- Theatrical release poster
- Directed by: Eisaku Kawanami
- Written by: Masahiro Yokotani
- Starring: Nobunaga Shimazaki; Tatsuhisa Suzuki; Tsubasa Yonaga; Daisuke Hirakawa; Mamoru Miyano; Yoshimasa Hosoya; Koki Miyata; Kenichi Suzumura; Toshiyuki Toyonaga; Kouki Uchiyama; Kenji Nojima; Satoshi Hino; Chihiro Suzuki; Akeno Watanabe; Satsuki Yukino;
- Cinematography: Kazuya Takao
- Music by: Tatsuya Kato
- Production companies: Kyoto Animation; Animation Do;
- Distributed by: Shochiku
- Release date: October 28, 2017;
- Running time: 105 minutes
- Country: Japan
- Language: Japanese
- Box office: ¥346 million

= Free! Take Your Marks =

Free! Take Your Marks (特別版 Free!-Take Your Marks-, Tokubetsuban Free! Take Your Marks) is a 2017 Japanese animated film produced by Kyoto Animation and Animation Do based on the animated television series Free!, which aired from 2013 to 2014. It is a sequel of Free! Eternal Summer and is the final part of Free! Timeless Medleys film trilogy project, consisting of an all-new original story that serves as a direct continuation to the compilation films.
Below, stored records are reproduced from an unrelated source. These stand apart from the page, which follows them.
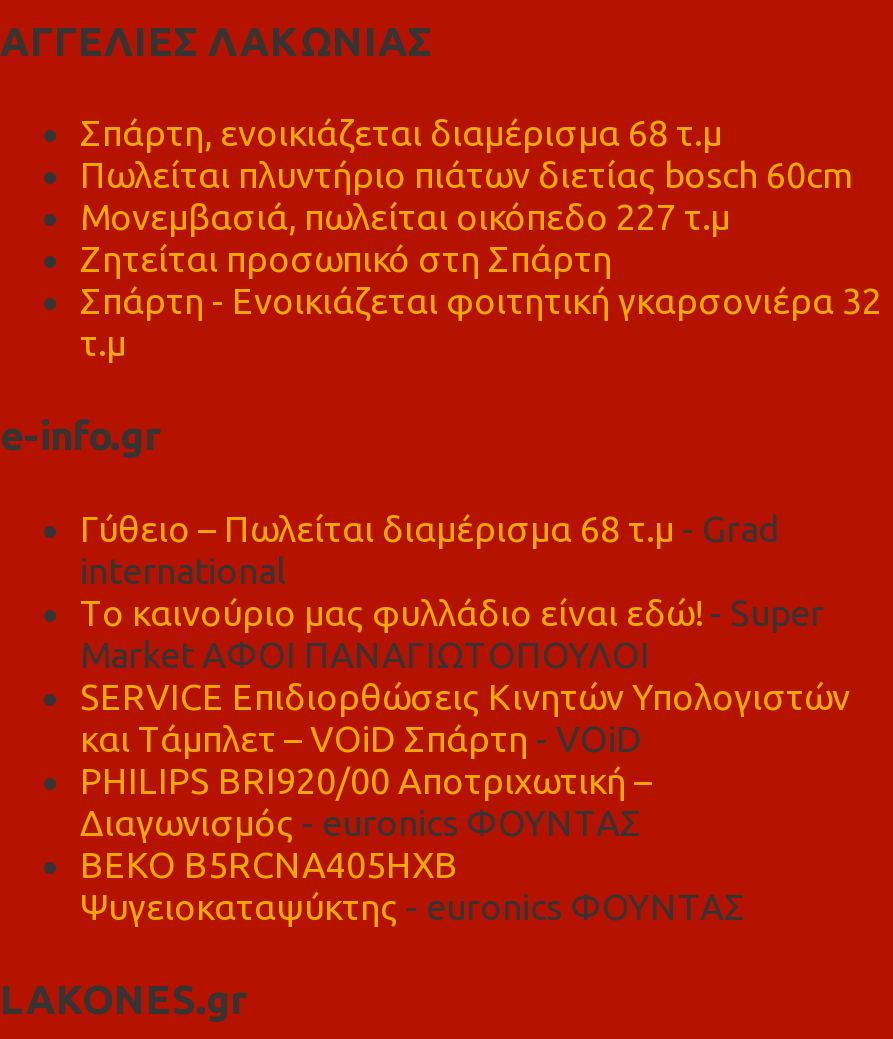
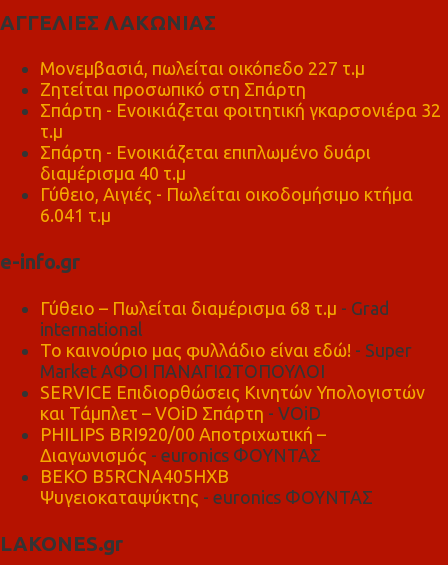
- Σπάρτη, ενοικιάζεται διαμέρισμα 68 τ.μ
- Πωλείται πλυντήριο πιάτων διετίας bosch 60cm

moved up: Μονεμβασιά, πωλείται οικόπεδο 227 τ.μ | Ζητείται προσωπικό στη Σπάρτη | Σπάρτη - Ενοικιάζεται φοιτητική γκαρσονιέρα 32 | τ.μ

+ Σπάρτη - Ενοικιάζεται επιπλωμένο δυάρι
+ διαμέρισμα 40 τ.μ
+ Γύθειο, Αιγιές - Πωλείται οικοδομήσιμο κτήμα
+ 6.041 τ.μ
It is told in four episodic parts.

==Plot==

Choice of Fate! (運命のチョイス！, Unmei no Choisu!): Haruka Nanase, joined by Makoto Tachibana, looks for an apartment in Tokyo as he prepares to enter college. Kisumi Shigino, whose uncle owns a rental agency, helps him lease an apartment close to a pool. While visiting the apartment, Haruka and Makoto find a boy named Misaki, a young swimmer who was coached by the previous tenant, Nao Serizawa.

Cooling Down at a Secluded Hot Spring! (秘湯のクーリングダウン！, Hitō no Kūringu Daun!): While Aiichiro Nitori decides on a graduation present for Rin Matsuoka and Sosuke Yamazaki, Momotaro Mikoshiba wins tickets to the Anago Hot Springs, which they present to the two through an elaborate scavenger hunt. During the trip, Momotaro gets into a heated competition with the captain of Sofukan High School's swim team over a capybara plush toy. Natsuya Kirishima, an alumnus of Sofukan High School and chaperone to their training camp, offers wise words to Sosuke over his shoulder injury. On their way back Aiichiro and Momotaro give Rin and Sosuke two good luck charms as gifts.
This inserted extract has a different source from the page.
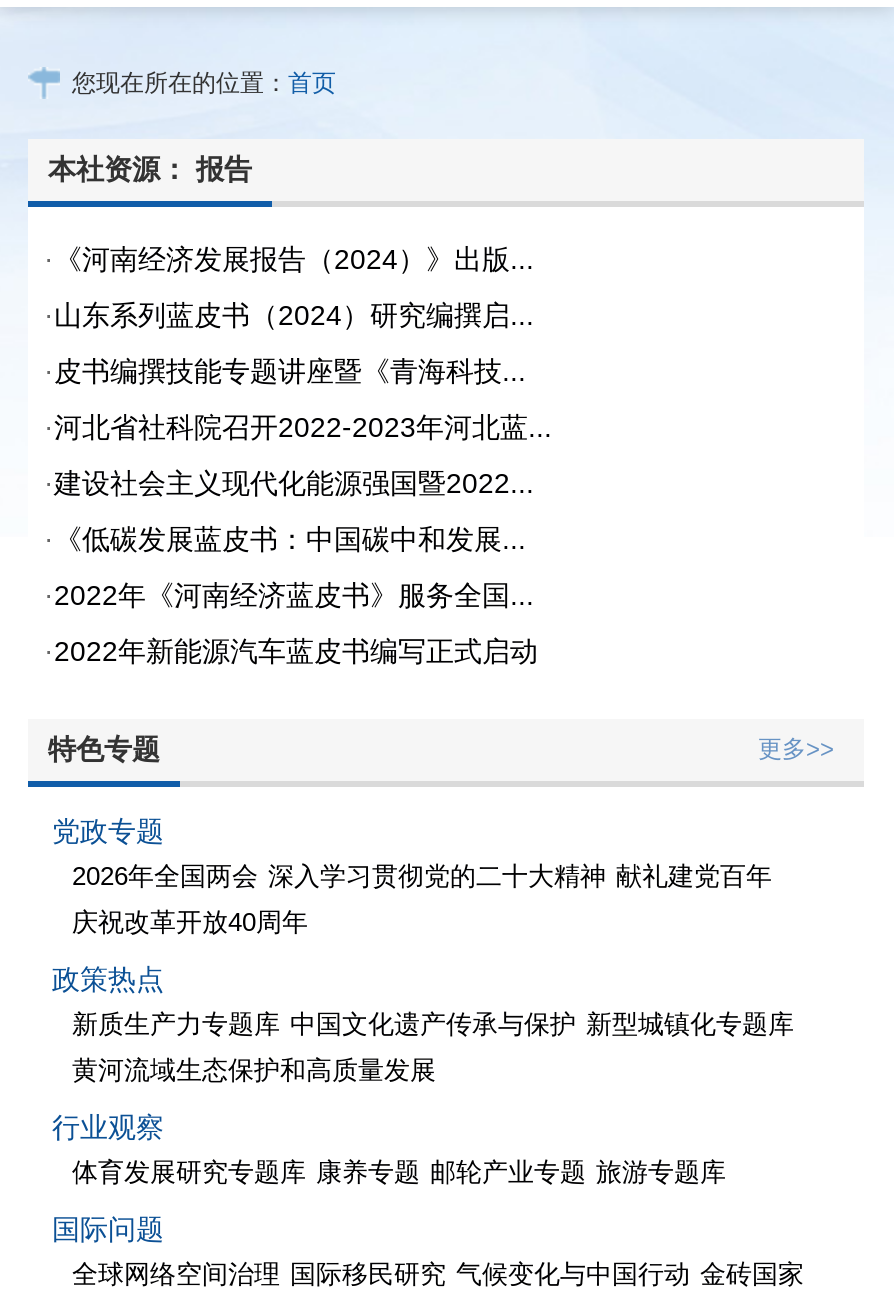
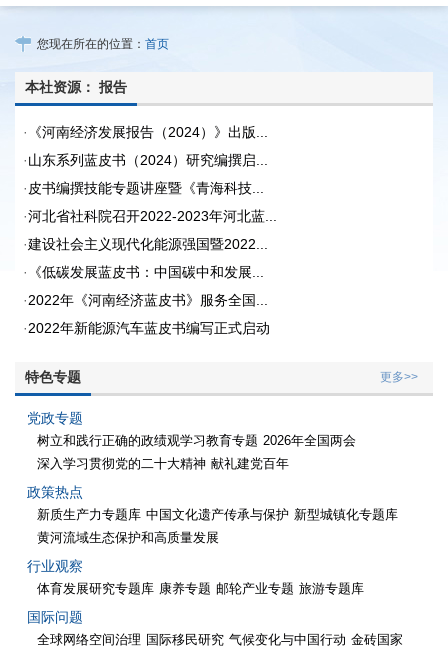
- 2026年全国两会 深入学习贯彻党的二十大精神 献礼建党百年
+ 树立和践行正确的政绩观学习教育专题 2026年全国两会

- 庆祝改革开放40周年
+ 深入学习贯彻党的二十大精神 献礼建党百年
Butterfly of Promise! (結束のバタフライ！, Kessoku no Batafurai!): Rei Ryugazaki, Nagisa Hazuki, and Gou Matsuoka create a recruitment video for the swimming team for the upcoming school year. While filming, Gou finds an old recruitment manual left from the previous members of the club with the strategy "PKH East", which they believe to be resourceful for the video. They investigate to find out that it was the nickname for "Perfect Kinniku (Muscles) Handsome Azuma", a member of the swim team who had attracted many female members onto the team with his appearance. Though disappointed, the event inspires Rei to complete the video. Asahi Shiina makes a cameo in this segment during their investigation.
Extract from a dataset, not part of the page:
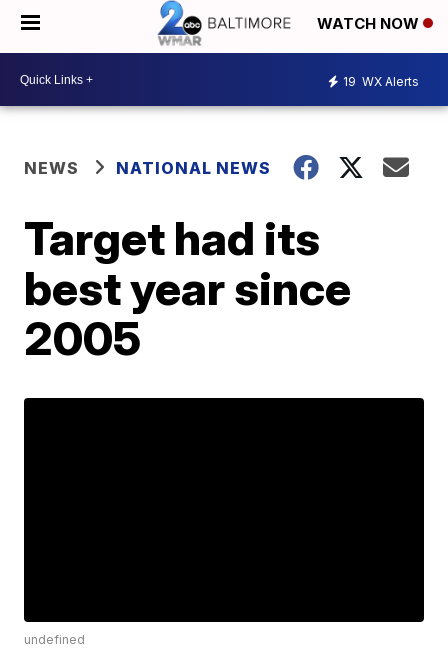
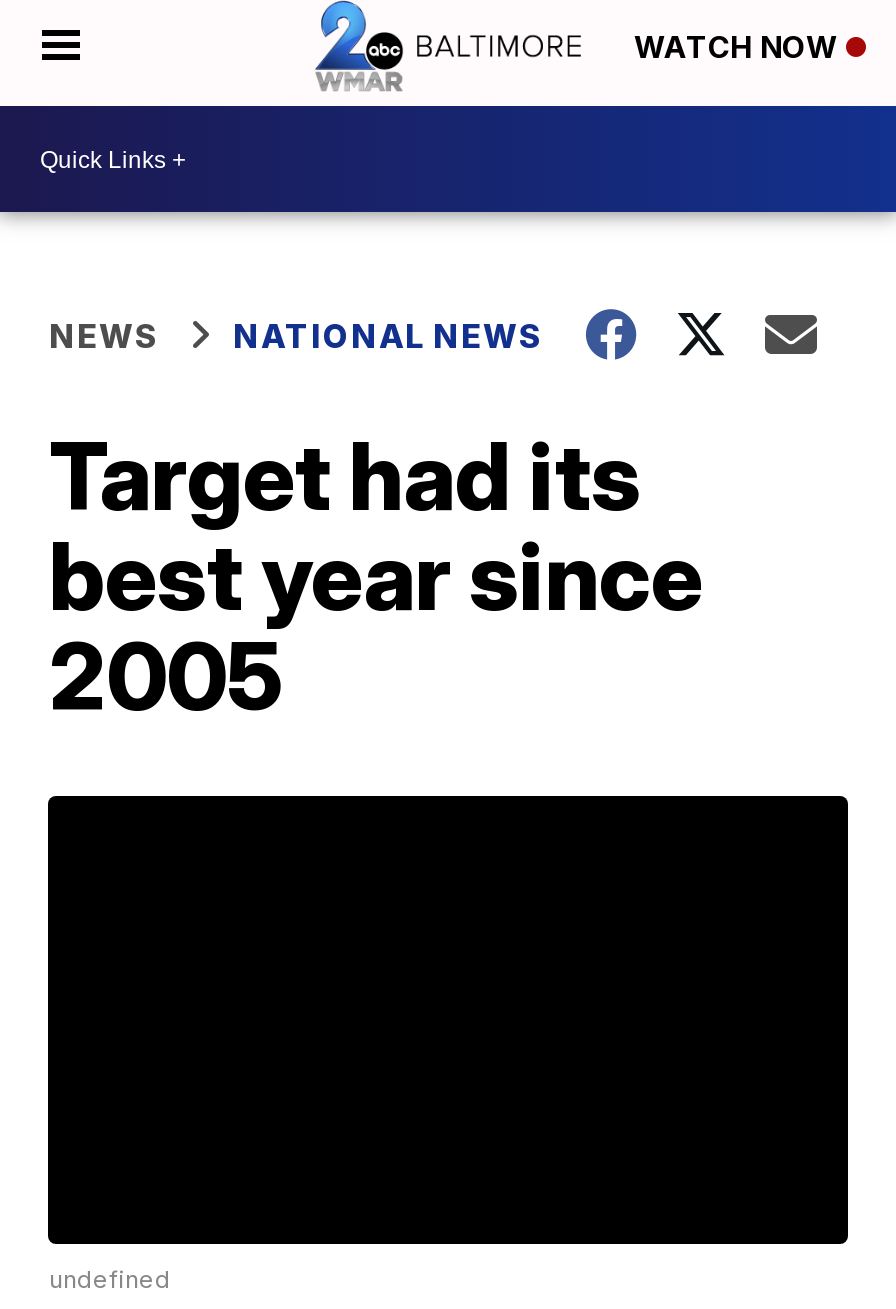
- 19 WX Alerts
Eternal Blue of Setting Off! (旅立ちのエターナルブルー！, Tabidachi no Etānaru Burū!): While the Iwatobi High School and Samezuka Academy swim teams plan a surprise going-away party for Rin, who is leaving for Australia soon, Rin sees Gou and Momotaro together and assumes they are dating. He discovers that Momotaro plans to challenge him to a relay along with his older brother, Seijuro Mikoshiba, making him even more concerned about losing Gou. When Rin enlists Haruka for help, he reveals that Momotaro had wanted a toy Rin had gotten at a burger restaurant. Nevertheless, the two race against the Mikoshiba brothers. After winning the relay, the swim clubs celebrate Rin's departure. Meanwhile, Ikuya Kirishima and Hiyori Tono prepare for the upcoming time trials at their college.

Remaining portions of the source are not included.